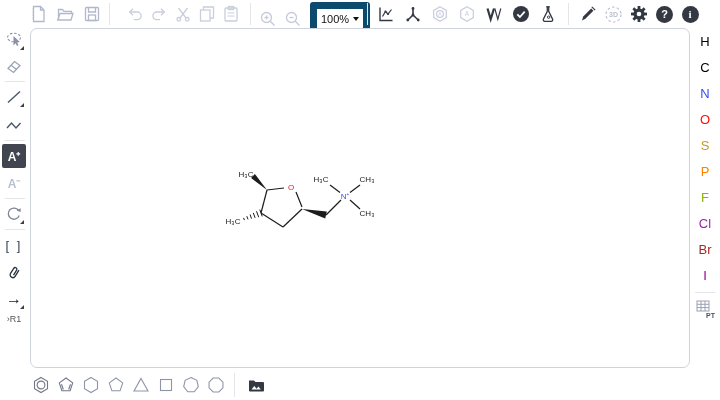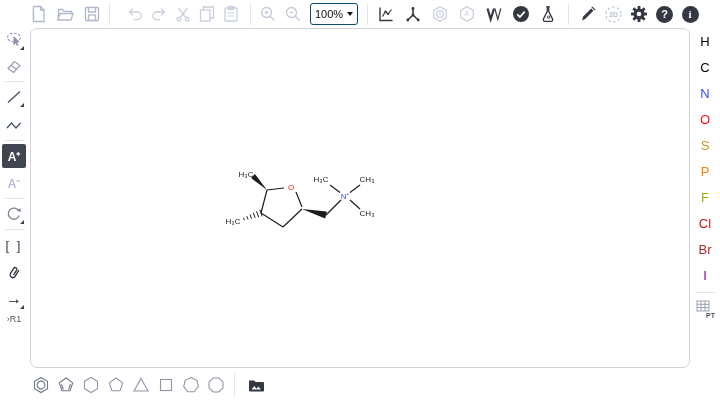--- a/index.html
+++ b/index.html
@@ -29,40 +29,40 @@
   .c-arr{color:#222;}
   .c-ring{color:#8e95a8;}
   .c-ringdark{color:#707789;}
   
   .vdiv{width:1px;height:22px;background:#e3e5ea;}
   .hdiv{width:20px;height:1px;background:#e3e5ea;margin:3px 0 3px 2px;}
   
   #top{left:0;top:2px;height:24px;width:720px;}
   .grp{position:absolute;top:0;display:flex;align-items:center;}
   
-  .zoomdd{width:46px;height:20px;border:1px solid #0c4a6e;border-radius:3px;background:#fff;
+  .zoomdd{width:46px;height:20px;border:7px solid #0c4a6e;border-radius:3px;background:#fff;
     display:flex;align-items:center;justify-content:center;gap:4px;font-size:11px;color:#111;}
   .caret{width:0;height:0;border-left:3.5px solid transparent;border-right:3.5px solid transparent;
     border-top:4.5px solid #111;}
   .circbtn{width:17px;height:17px;border-radius:50%;background:#333842;color:#fff;display:flex;
     align-items:center;justify-content:center;font-size:11px;font-weight:bold;}
   
   #left{left:2px;top:28px;width:24px;display:flex;flex-direction:column;align-items:center;}
   .ltxt{font-size:12px;font-weight:bold;}
   
   #right{left:692px;top:30px;width:26px;display:flex;flex-direction:column;align-items:center;}
   .el{width:24px;height:23px;display:flex;align-items:center;justify-content:center;
     font-size:13px;margin-bottom:3px;}
   .el-H,.el-C{color:#000;}
   .el-N{color:#304ff7;}
   .el-O{color:#ff0d0d;}
   .el-S{color:#c99a19;}
   .el-P{color:#ff8101;}
   .el-F{color:#8cb300;}
-  .el-Cl{color:#b91c1c;}
+  .el-Cl{color:#a21caf;}
   .el-Br{color:#a62929;}
   .el-I{color:#940094;}
   .rdiv{width:20px;height:1px;background:#e3e5ea;margin:2px 0 4px;}
   
   #canvas{left:30px;top:28px;width:660px;height:340px;border:1px solid #cfd3dc;border-radius:7px;
     background:#fff;box-sizing:border-box;}
   #mol{position:absolute;left:0;top:0;}
   
   #bottom{left:28px;top:373px;height:24px;display:flex;align-items:center;}
   .bbtn{width:25px;height:24px;display:flex;align-items:center;justify-content:center;flex:none;}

────

Task objective: Each line of the listing above that includes the word "content" is to be counted, and only the total reported.

Result: 4